The black-bellied antwren was described by the Austrian ornithologist August von Pelzeln in 1868 and given its current binomial name Formicivora melanogaster. It and the serra antwren (F. serrana) are sister species. The black-bellied Antwren has two subspecies, the nominate F. m. melanogaster (Pelzeln, 1868) and F. m. bahiae (Hellmayr, 1909).

==Description==

The black-bellied antwren is 12 to 14 cm long. Adult males of the nominate subspecies have a wide white supercilium that extends down the neck, along the side of the breast, and widens on the flanks.
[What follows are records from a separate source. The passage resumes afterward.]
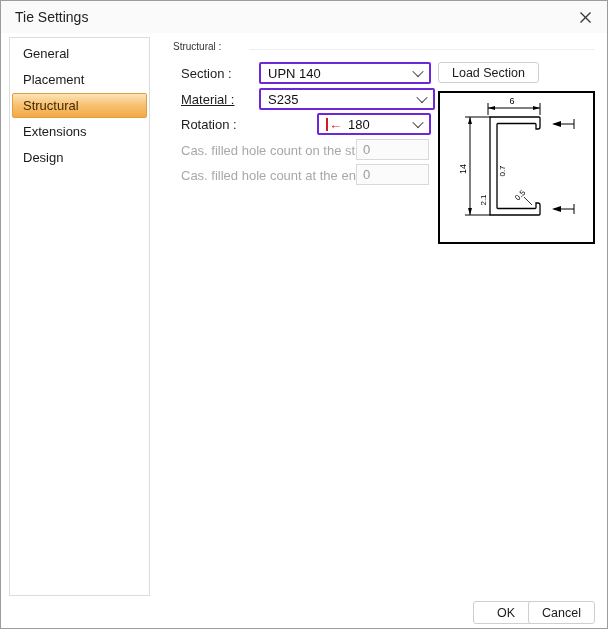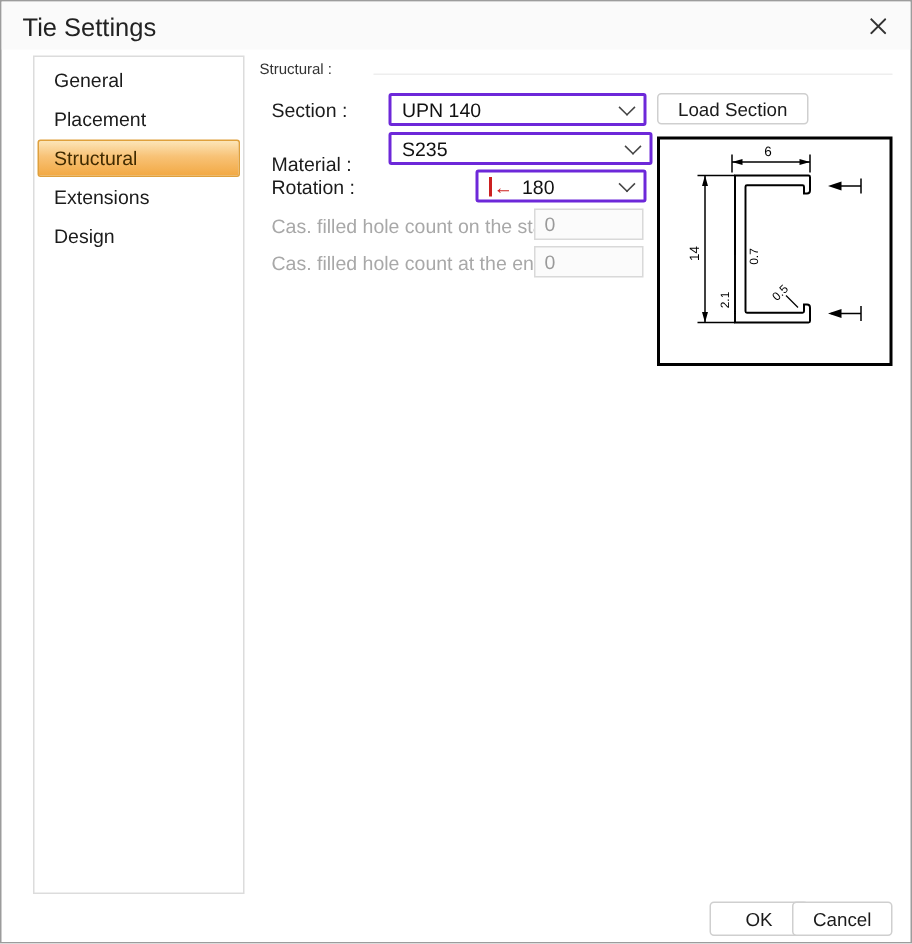"Tie Settings" .title { font-size: 17px -> 14px }
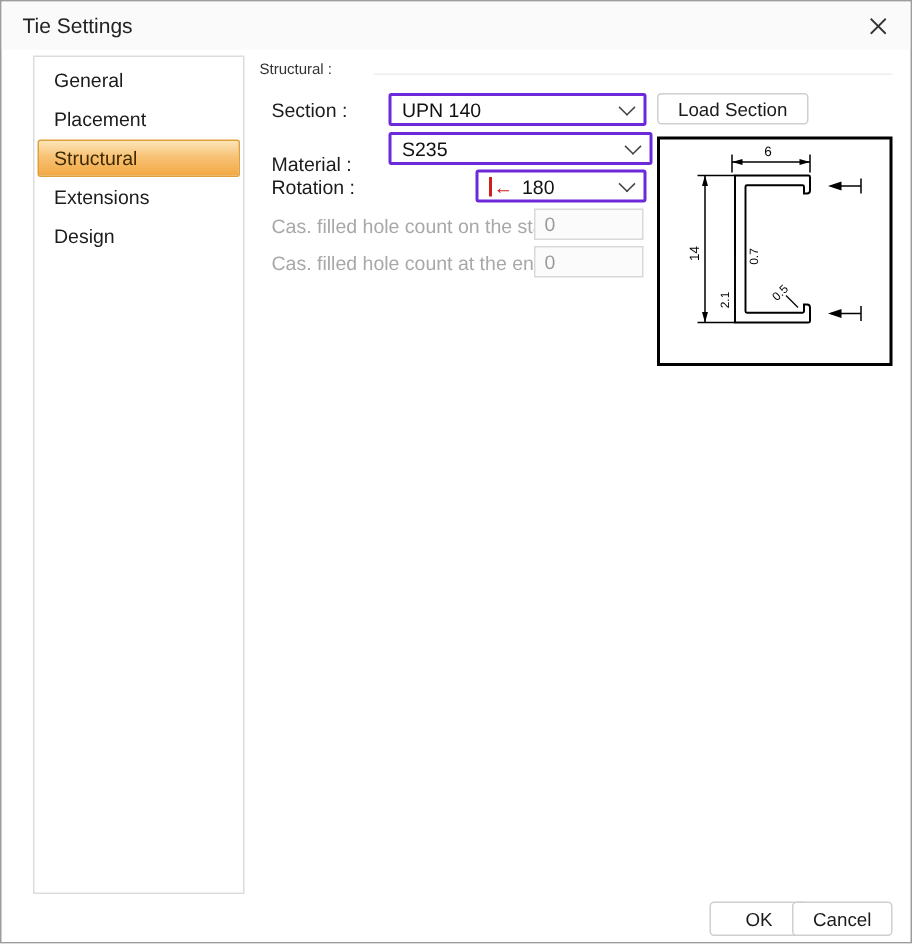"General" .sidebar { margin-left: 13px -> none }
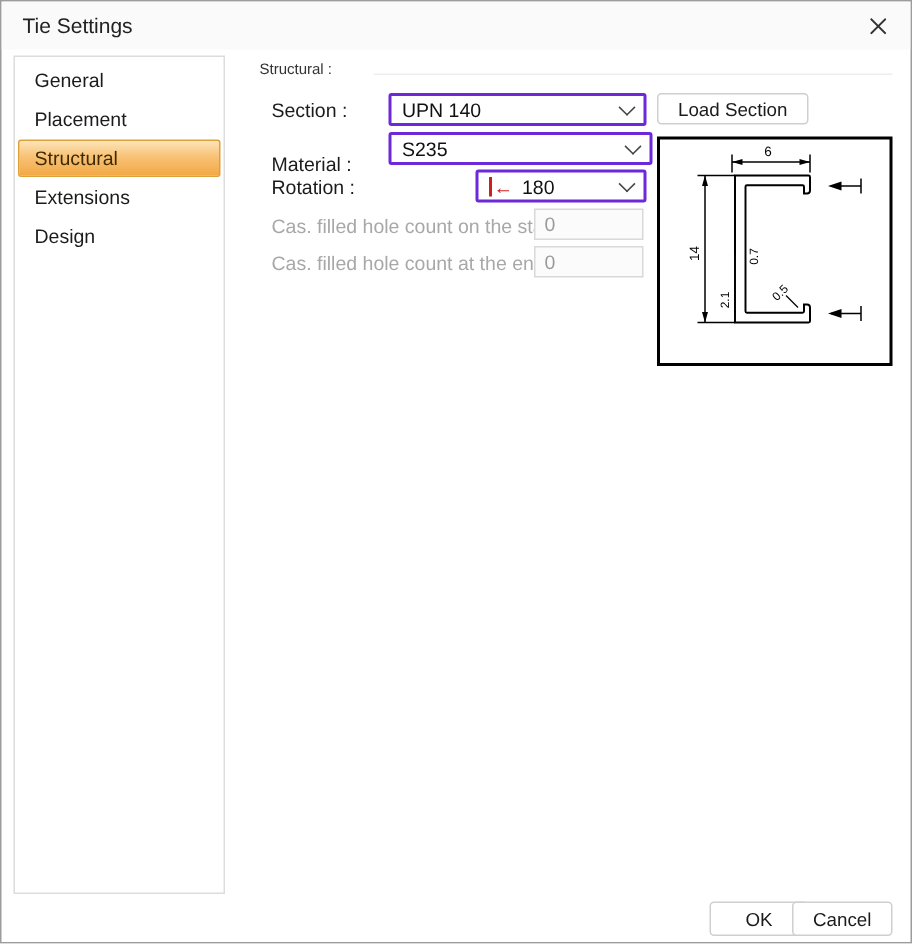"Material :" div.field-label { text-decoration: none -> underline; top: 101px -> 91px }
Their crown and upperparts are dark grayish brown with white edges on the outer scapulars and a hidden white patch between them. Their wings are blackish with white tips on the coverts. Their tail is black with white feather tips that increase in size from the central to the outer feathers. Their face, throat, and underparts are black with white underwing coverts. Adult females have a browner crown and back than males with little or no white between the scapulars. They have a wide black band through the eye, a white throat, and white underparts with a faint buff tinge. Males of subspecies F. m. bahiae have a wider white line between the supercilium and the breast, paler upperparts, and smaller white spots on the tail than the nominate. Females are the same as the nominate.

==Distribution and habitat==

The nominate subspecies of the black-bellied antwren is the more southerly of the two and has a wider distribution. It is found in central Brazil from southern Bahia, northern Minas Gerais, and western São Paulo states west through far northern Paraguay into southeastern Bolivia's departments of Santa Cruz, Chuquisaca, and Tarija. Subspecies F. m. bahiae is found in northeastern Brazil in an area roughly bounded by extreme eastern Maranhão, Rio Grande do Norte, and northern Bahia.

The black-bellied antwren inhabits the understorey to mid-storey of tropical deciduous forest, gallery forest, caatinga scrublands, and the ecotone between caatinga and cerrado. It also occurs in mata-de-cipó, a biome characterized by a relatively open understorey and a few large emergent trees above a dense mid-storey.

==Behavior==
===Movement===

The black-bellied antwren is believed to be a year-round resident throughout its range.

===Feeding===

The black-bellied antwren's diet has not been detailed but is known to include insects and spiders. It typically forage singly, in pairs, or in family groups, and sometimes as part of a mixed-species feeding flock. It usually forages from the ground to about 3 m above it, but has been observed feeding as high as 6 m above it in Minas Gerais. It forages actively in dense shrubs and vine tangles, taking most prey by gleaning while perched from live leaves, vines, branches, and stems. It sometimes makes short jumps or brief sallies from a perch to reach the underside of leaves. In areas of mata-de-cipó it does much foraging in terrestrial bromeliads. It has not been observed following army ant swarms.

===Breeding===

The black-bellied antwren's nesting season is known to include January. Its nest is an open cup of plant material lined with fine grass fibers and secured with spiderweb in the fork of a branch. The only well-studied nest had two nestlings that were being fed by both parents. The incubation period, time to fledging, and other details of parental care are not known.

===Vocalization===

The black-bellied antwren's song is a "slow series of high, nasal 'tjew' notes (2/sec over 8 sec)". Its calls may vary geographically and include "a short series of complaining squeals...also sharp high-pitched 'seek' notes and lower-pitched, short downslurred notes".

==Status==

The IUCN has assessed the black-bellied antwren as being of Least Concern. It has a large range. Its population size is not known and is believed to be decreasing. No immediate threats have been identified. It is considered fairly common in most of its range. Few areas within its range are formally protected. "The dry forests, caatinga scrub and mata-de-cipó woodlands favoured by this species are being rapidly cleared for cattle pastures and coffee plantations; even where such habitats not being cleared, they are heavily exploited by local people for firewood and fence-post production, with grazing by cattle and goats preventing regeneration of most of the woody plants."